Expert automotive concierges.
On your side of the desk.
Negotiated brings a different standard to automotive retail. Most car buying advisory services rely on dealership experience alone. Our team brings both sides of the table: years inside dealership finance offices, and years spent analyzing complex financial contracts at the rule level. That combination is what we put to work on your deal.
The Expertise
Both sides of the desk, on your side of the deal.
Our team's background includes years inside dealership finance offices — structuring retail financing, managing lender relationships, and running aftermarket product portfolios. Dealership economics, reserve markups, and the information gap between the finance office and the buyer are visible from the inside. We know the playbook because we've run it.
It also includes years of deep work in complex financial contracts — reading agreements at the rule level, separating what a document actually says from what it implies, and finding the points where financial structures create hidden conflicts of interest. Dealer reserve and F&I product markup are exactly that.
The same analytical discipline maps dealer incentive structures, F&I product economics, and the information gaps that define every dealership transaction. Every contract we review is read line by line, against what was actually agreed.
Why It Matters
What trained contract analysts see in a dealer contract that most buyers miss.
Deep contract work produces a specific reading discipline: finding, immediately, where a financial document is designed to benefit the drafter at the expense of the party signing it. Dealer finance contracts are built the same way.
Dealer reserve is the margin between the interest rate a lender approves and the rate written into the contract you sign. The dealer keeps the difference. CFPB enforcement actions against major auto lenders targeted discriminatory patterns in how that markup was applied — not the existence of reserve itself. The markup is legal. It is also undisclosed. Identifying where it sits in a specific contract, and whether it's negotiable, is what this service does.

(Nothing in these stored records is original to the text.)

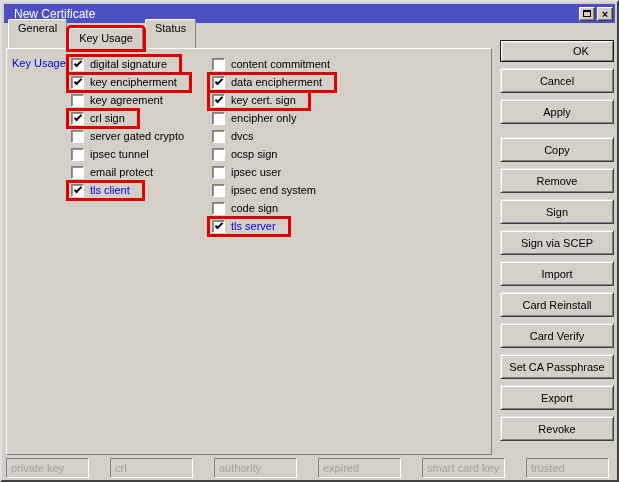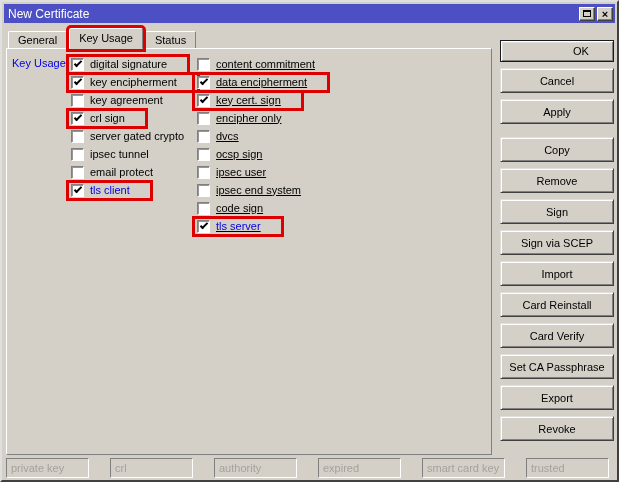"New Certificate" .titlebar { padding-left: 4px -> 10px }
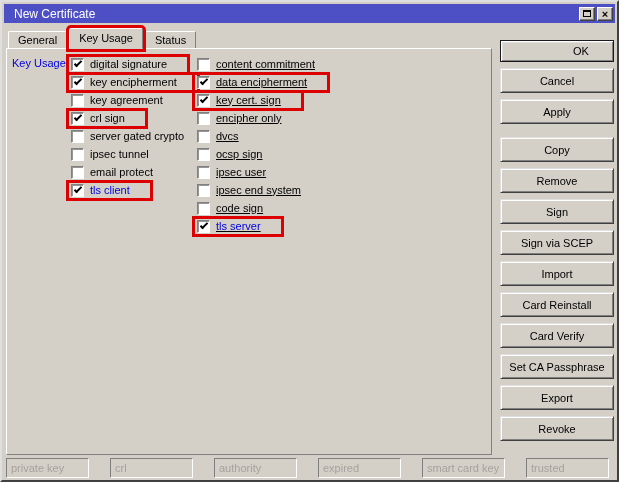"General" .tab { height: 18px -> 30px }
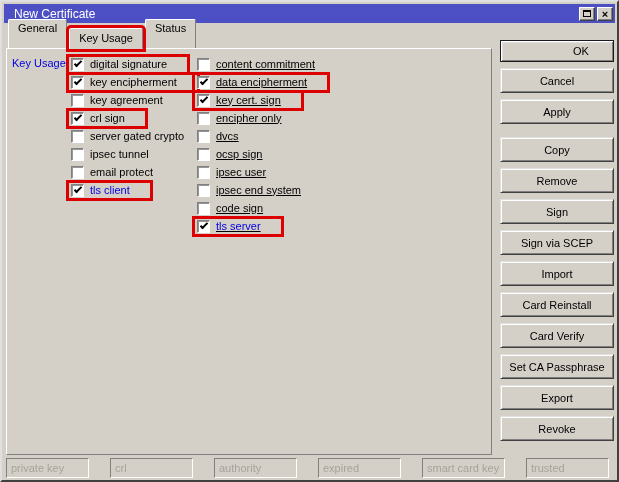"digital signature" .row-content { padding: 1px 20px 1px 2px -> 1px 12px 1px 2px }
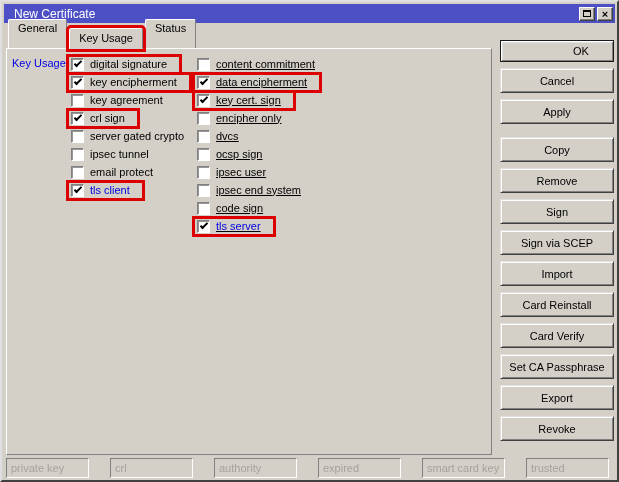"content commitment" .col.right { left: 188px -> 203px; text-decoration: underline -> none }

The F&I manager presenting and recommending products is compensated on every product sold. Most buyers have no visibility into that compensation structure. The person advising you on whether to buy GAP insurance, a service contract, or a paint protection package has a direct financial interest in your answer. That is an inherent conflict of interest — and one most buyers don't recognize until after they've signed.
What matters is total economic exposure, not headline numbers. The out-the-door price — vehicle cost, fees, financed F&I products, and interest over the loan term — is the only number that reflects your actual transaction cost. Everything else is a distraction.
How We Operate
Four principles that govern every engagement.
We are paid a flat fee by you. We accept no referral payments, dealer incentives, or commissions of any kind. Our only financial incentive is your outcome.
We show you the math. We explain the dealer's position, the manufacturer's programs, and exactly where the margin is. You make decisions with full information.
Every engagement is specific to your vehicle, your market, your credit profile, and your financing structure. Nothing here is generic.
A negotiated price is not a complete deal. F&I contract review is a core part of our Full Purchase Concierge service — because the finance office is where most buyers lose the money they saved at the negotiating table.